Sopir Alphard Tersangka Tabrak Lari hingga Tabrakan Beruntun Surabaya

1 hour ago 1

Surabaya, CNN Indonesia --

Polisi resmi menetapkan Yusuf (52) sopir Toyota Alphard bernomor polisi N 1882 NCI sebagai tersangka dalam kasus kecelakaan beruntun di Jalan Menur Pumpungan, Surabaya, Rabu (9/9).

Kanit Gakkum Satlantas Polrestabes Surabaya Iptu Sulthon N A mengonfirmasi status tersangka tersebut ditetapkan setelah pihaknya melakukan serangkaian pemeriksaan.

"Pengemudi Alphard sudah ditetapkan sebagai tersangka," kata Sulthon, Jumat (11/9).

ADVERTISEMENT

SCROLL TO CONTINUE WITH CONTENT

Sulthon mengatakan, Yusuf Disangkakan Pasal 310 Undang-Undang Nomor 22 Tahun 2009 tentang Lalu Lintas dan Angkutan Jalan (UU LLAJ) karena kelalaiannya menyebabkan kecelakaan lalu lintas.
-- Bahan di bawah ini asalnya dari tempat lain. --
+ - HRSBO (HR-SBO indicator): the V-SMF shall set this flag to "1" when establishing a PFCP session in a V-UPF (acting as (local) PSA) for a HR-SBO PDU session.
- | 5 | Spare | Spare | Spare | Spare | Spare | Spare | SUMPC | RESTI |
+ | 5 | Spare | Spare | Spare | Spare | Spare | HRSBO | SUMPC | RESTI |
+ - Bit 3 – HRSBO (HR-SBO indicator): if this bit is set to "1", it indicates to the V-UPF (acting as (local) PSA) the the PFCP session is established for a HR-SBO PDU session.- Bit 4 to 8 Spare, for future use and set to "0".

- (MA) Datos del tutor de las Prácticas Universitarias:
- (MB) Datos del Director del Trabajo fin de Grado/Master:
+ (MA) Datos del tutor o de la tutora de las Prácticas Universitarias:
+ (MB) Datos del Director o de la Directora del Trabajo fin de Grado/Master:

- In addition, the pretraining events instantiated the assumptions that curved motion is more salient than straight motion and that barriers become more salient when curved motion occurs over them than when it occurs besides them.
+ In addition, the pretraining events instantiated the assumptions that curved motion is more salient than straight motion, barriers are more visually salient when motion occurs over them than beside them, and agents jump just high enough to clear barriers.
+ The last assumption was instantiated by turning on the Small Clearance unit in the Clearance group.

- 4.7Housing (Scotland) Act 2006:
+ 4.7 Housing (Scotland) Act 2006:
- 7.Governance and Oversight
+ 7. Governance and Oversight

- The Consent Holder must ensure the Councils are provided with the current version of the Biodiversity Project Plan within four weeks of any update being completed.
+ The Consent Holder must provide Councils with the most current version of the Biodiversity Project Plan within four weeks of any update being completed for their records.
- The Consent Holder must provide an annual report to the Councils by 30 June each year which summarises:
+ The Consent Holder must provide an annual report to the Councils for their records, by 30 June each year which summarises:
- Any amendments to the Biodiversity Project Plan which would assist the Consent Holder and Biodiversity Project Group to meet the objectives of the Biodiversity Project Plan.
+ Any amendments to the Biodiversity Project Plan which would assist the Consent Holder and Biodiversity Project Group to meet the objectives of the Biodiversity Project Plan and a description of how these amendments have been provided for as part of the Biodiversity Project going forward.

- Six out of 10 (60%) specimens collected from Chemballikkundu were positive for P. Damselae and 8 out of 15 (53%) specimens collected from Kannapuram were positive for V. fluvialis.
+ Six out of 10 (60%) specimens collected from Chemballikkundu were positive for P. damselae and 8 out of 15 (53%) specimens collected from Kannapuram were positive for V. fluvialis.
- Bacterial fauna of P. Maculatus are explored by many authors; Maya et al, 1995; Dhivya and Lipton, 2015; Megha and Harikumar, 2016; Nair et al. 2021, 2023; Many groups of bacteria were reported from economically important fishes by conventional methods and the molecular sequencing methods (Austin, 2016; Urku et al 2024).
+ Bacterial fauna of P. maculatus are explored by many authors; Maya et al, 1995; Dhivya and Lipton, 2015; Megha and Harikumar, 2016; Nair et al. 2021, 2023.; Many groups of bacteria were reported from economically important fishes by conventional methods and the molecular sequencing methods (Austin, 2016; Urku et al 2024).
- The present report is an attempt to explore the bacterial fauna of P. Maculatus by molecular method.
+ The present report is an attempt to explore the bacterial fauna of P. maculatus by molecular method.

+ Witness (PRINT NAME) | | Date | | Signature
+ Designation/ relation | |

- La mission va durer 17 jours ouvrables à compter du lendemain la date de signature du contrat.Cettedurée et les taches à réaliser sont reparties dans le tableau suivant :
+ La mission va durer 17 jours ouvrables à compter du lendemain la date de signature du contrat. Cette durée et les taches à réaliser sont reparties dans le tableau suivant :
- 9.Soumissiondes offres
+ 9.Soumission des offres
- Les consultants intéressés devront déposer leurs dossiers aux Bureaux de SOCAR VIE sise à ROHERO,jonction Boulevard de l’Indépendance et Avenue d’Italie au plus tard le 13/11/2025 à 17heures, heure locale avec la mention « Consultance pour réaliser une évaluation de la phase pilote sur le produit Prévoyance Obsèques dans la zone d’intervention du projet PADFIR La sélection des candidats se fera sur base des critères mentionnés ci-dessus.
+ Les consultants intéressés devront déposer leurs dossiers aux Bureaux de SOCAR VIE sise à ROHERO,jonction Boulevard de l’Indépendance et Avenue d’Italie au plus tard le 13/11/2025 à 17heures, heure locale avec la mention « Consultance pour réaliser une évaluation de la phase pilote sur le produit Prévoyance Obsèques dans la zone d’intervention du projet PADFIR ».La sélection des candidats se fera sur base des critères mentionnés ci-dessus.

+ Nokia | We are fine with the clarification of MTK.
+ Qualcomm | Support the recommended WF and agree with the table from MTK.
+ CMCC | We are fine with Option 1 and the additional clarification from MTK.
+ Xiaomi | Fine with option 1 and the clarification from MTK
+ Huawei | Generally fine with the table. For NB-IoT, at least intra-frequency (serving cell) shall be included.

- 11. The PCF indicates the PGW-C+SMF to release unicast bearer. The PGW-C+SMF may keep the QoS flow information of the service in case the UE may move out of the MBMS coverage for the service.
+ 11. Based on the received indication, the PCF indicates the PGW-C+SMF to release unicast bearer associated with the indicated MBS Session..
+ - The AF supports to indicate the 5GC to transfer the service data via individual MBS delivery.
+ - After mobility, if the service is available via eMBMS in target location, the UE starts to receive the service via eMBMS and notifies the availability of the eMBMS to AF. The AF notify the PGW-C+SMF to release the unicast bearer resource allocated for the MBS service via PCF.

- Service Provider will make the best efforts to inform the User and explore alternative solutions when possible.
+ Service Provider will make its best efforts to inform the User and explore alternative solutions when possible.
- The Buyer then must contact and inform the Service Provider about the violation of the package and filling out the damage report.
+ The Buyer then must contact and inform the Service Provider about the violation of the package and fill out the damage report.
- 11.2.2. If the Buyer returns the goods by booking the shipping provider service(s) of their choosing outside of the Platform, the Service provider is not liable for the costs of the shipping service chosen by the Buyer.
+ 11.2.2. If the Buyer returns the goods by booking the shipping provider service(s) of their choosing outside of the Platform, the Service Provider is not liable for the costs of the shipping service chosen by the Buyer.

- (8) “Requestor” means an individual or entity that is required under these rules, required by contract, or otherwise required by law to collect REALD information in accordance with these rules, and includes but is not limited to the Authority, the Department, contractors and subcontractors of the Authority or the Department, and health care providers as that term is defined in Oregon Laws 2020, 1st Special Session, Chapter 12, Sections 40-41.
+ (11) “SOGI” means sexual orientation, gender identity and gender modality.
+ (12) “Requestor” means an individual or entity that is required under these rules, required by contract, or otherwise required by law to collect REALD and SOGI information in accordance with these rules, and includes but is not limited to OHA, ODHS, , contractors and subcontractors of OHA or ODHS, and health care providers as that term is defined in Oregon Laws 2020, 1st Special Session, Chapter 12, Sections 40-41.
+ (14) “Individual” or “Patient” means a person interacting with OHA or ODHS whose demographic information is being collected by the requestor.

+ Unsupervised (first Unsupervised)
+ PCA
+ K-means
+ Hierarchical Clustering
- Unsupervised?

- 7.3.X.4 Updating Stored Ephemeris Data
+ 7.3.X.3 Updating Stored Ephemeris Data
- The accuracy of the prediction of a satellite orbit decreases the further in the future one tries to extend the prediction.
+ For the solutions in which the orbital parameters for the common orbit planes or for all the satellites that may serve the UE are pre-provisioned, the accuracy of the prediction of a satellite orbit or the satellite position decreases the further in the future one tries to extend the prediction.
"Disangkakan dengan pasal 310 ayat (3), ayat (2), dan ayat (1)," ucapnya.

Sementara itu, lima korban dalam kecelakaan beruntun tersebut masih menjalani perawatan di rumah sakit. Kasatlantas Polrestabes Surabaya AKBP Galih Bayu Raditya mengatakan, dua di antara korban mengalami luka berat, sementara tiga lainnya luka ringan.

"Ada korban 2 luka berat dan 3 luka ringan. Saat ini masih dirawat di rumah sakit," kata Galih.

Galih menjelaskan, penanganan pascakecelakaan difokuskan terlebih dahulu pada proses evakuasi korban dan barang bukti di lokasi kejadian. Seluruh kendaraan yang terlibat kecelakaan telah diamankan pihak kepolisian.

"Kemarin kita utamakan dulu evakuasi korban dan BB (barang bukti). Kendaraan yang terlibat laka sudah kita amankan," pungkasnya.

Sebelumnya, peristiwa tabrak lari berujung kecelakaan beruntun terjadi di Jalan Menur Pumpungan, Kecamatan Sukolilo, Surabaya, Rabu (9/9) sore. Insiden ini menyebabkan sedikitnya empat kendaraan roda empat dan 11 kendaraan roda dua rusak parah.

Kecelakaan beruntun ini bermula saat Alphard dengan nomor polisi N 1882 NCI yang dikemudikan Yusuf (52), menabrak sebuah mobil persimpangan lampu merah Jalan Arif Rahman Hakim.

Usai insiden itu, Alphard diduga melarikan diri hingga akhirnya menabrak gerobak bakso serta sejumlah kendaraan roda empat dan belasan roda dua atau motor yang berada di Jalan Menur Pumpungan.

Pengemudi Alphard, Yusuf, mengaku kondisinya tengah tidak sehat dan baru saja mengonsumsi obat sebelum kejadian tabrakan.

"Saya kan habis nggak enak badan ya habis minum obat. Pas di lampu merah itu saya nggak sadar nubruk Zenix. Terus Zenix nya kan jalan, maksudnya mau diselesaikan. Nah pas di situ Zenix mobilnya masih kena juga," kata Yusuf di Mapolsek Sukolilo.

Ia mengaku sempat menepikan kendaraannya di tengah kemacetan dengan niat beristirahat sejenak. Namun, ia mengaku tidak sadar menginjak pedal gas usai didatangi oleh warga di lokasi.

"Nah terus kan itu macet ya. Nah saya itu berhenti. Niatku mungkin mau tiduran gitu ya. Terus digedor-gedor begini, akhirnya saya keliru nginjak gas saya. Nggak sadar saya," ucap Yusuf.